Across the records below, how many lines include the string "none"? Respond with the number only.

Dataset below:

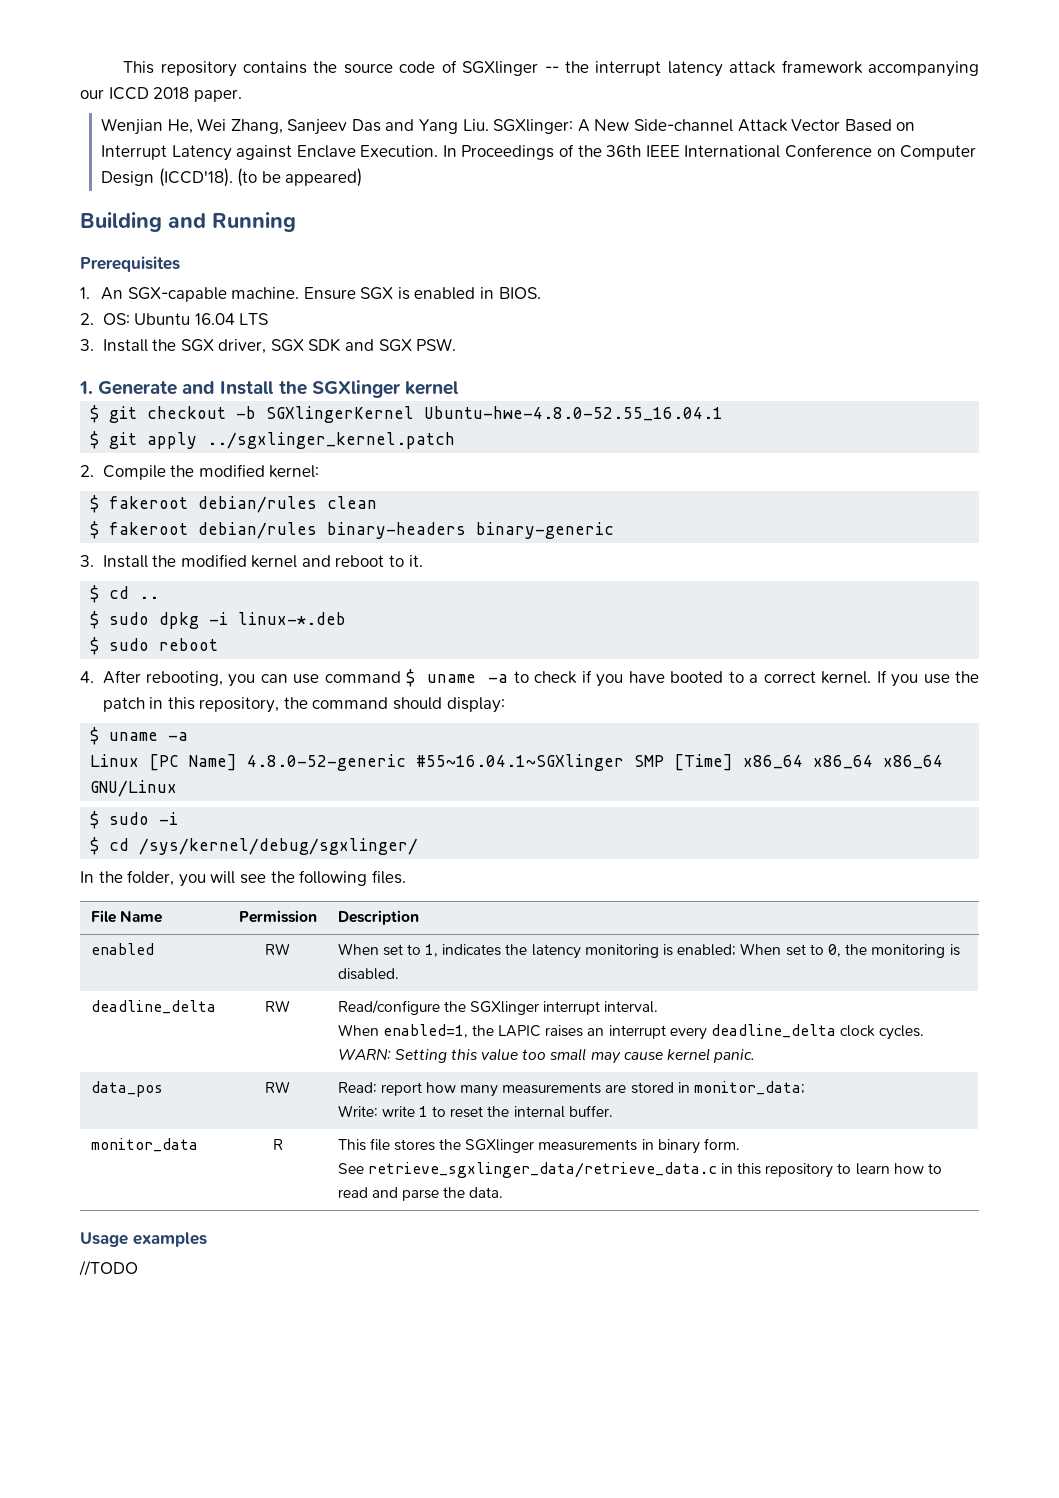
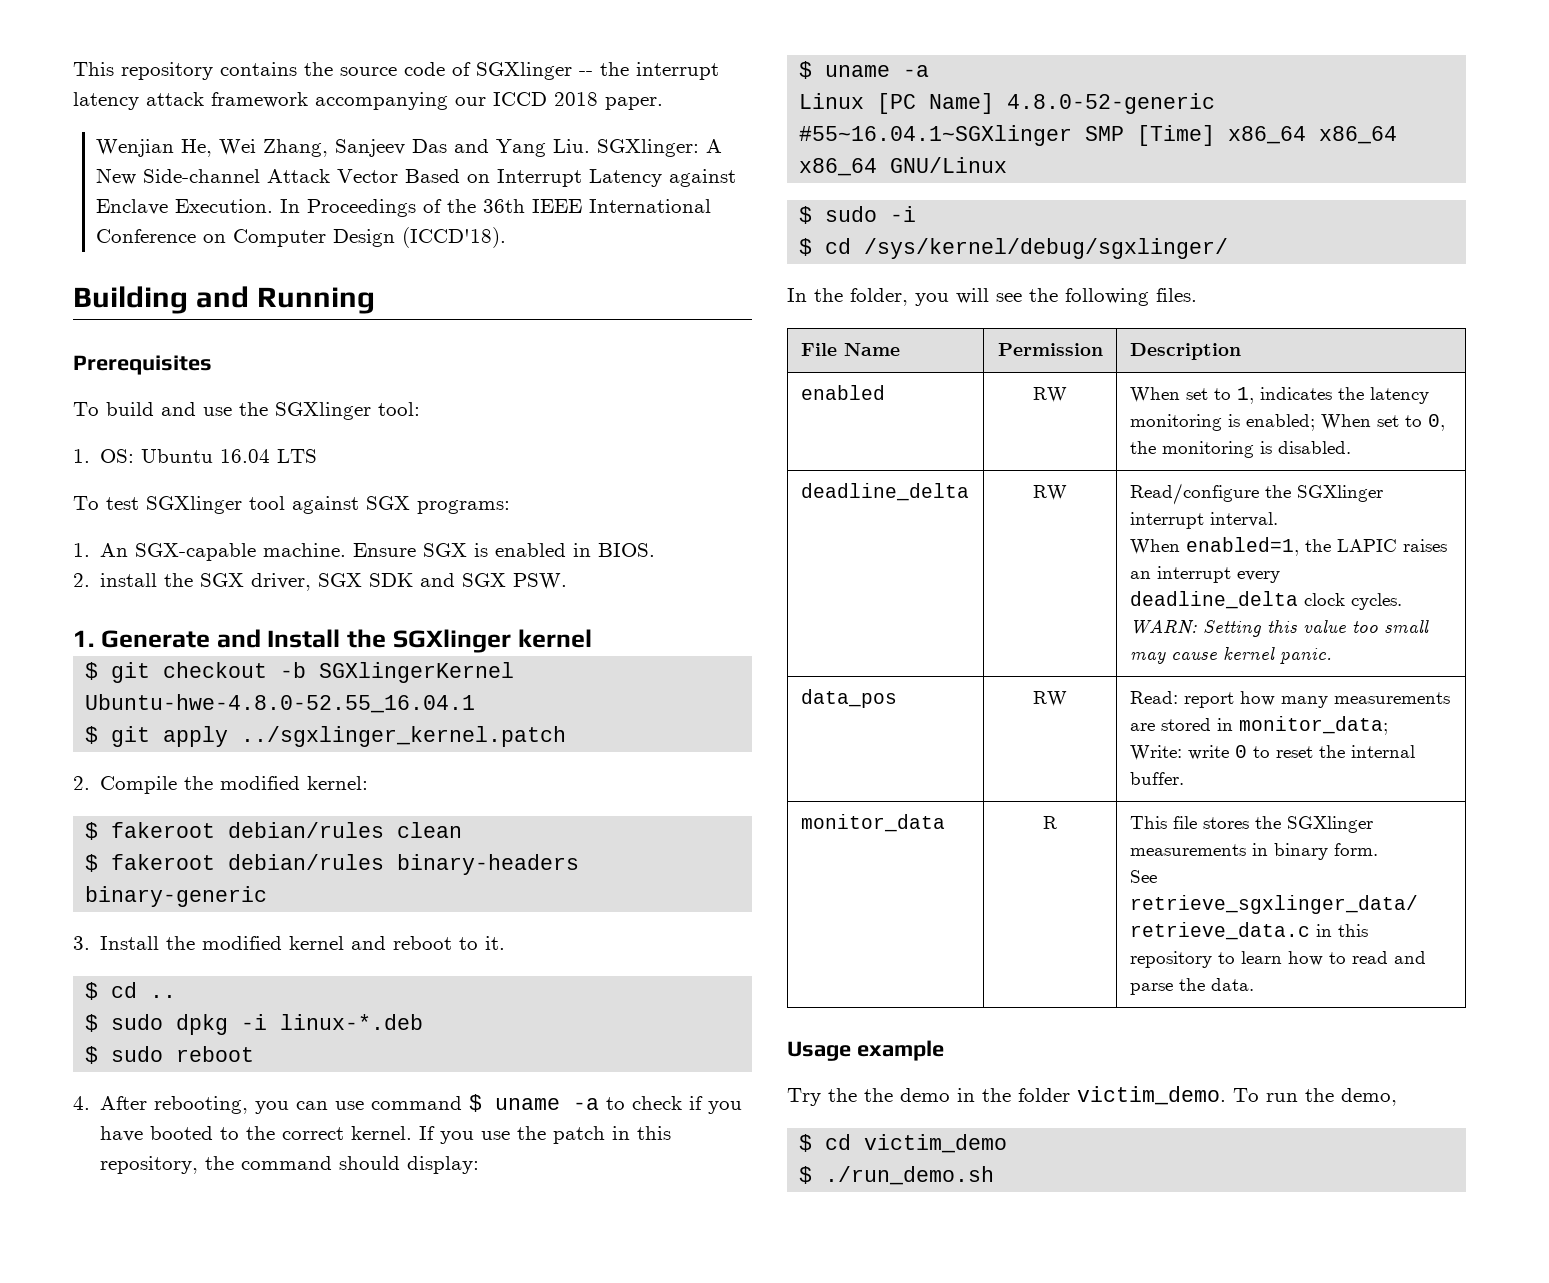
[237,168,363,187] (to be appeared) -> (506, 237) none
(180, 264) none -> [73,402,420,420] [73,449,318,463] [73,496,510,514] // To build and use the SGXlinger tool: // 1. OS: Ubuntu 16.04 LTS // To test SGXlinger tool against SGX programs:
[102,313,269,325] [80,339,148,352] OS: Ubuntu 16.04 LTS // 3. Install -> [100,573,158,587] install
[749,674,759,683] a -> [246,1126,276,1140] the
[418,1106,428,1117] 1 -> [1234,745,1247,758] 0
[133,1232,207,1247] [79,1260,138,1276] examples // //TODO -> [856,1040,944,1061] [787,1086,1397,1106] [799,1134,1008,1153] [799,1166,995,1185] example // Try the the demo in the folder victim_demo. To run the demo, // $ cd victim_demo // $ ./run_demo.sh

End of Dataset.

Written answer: 2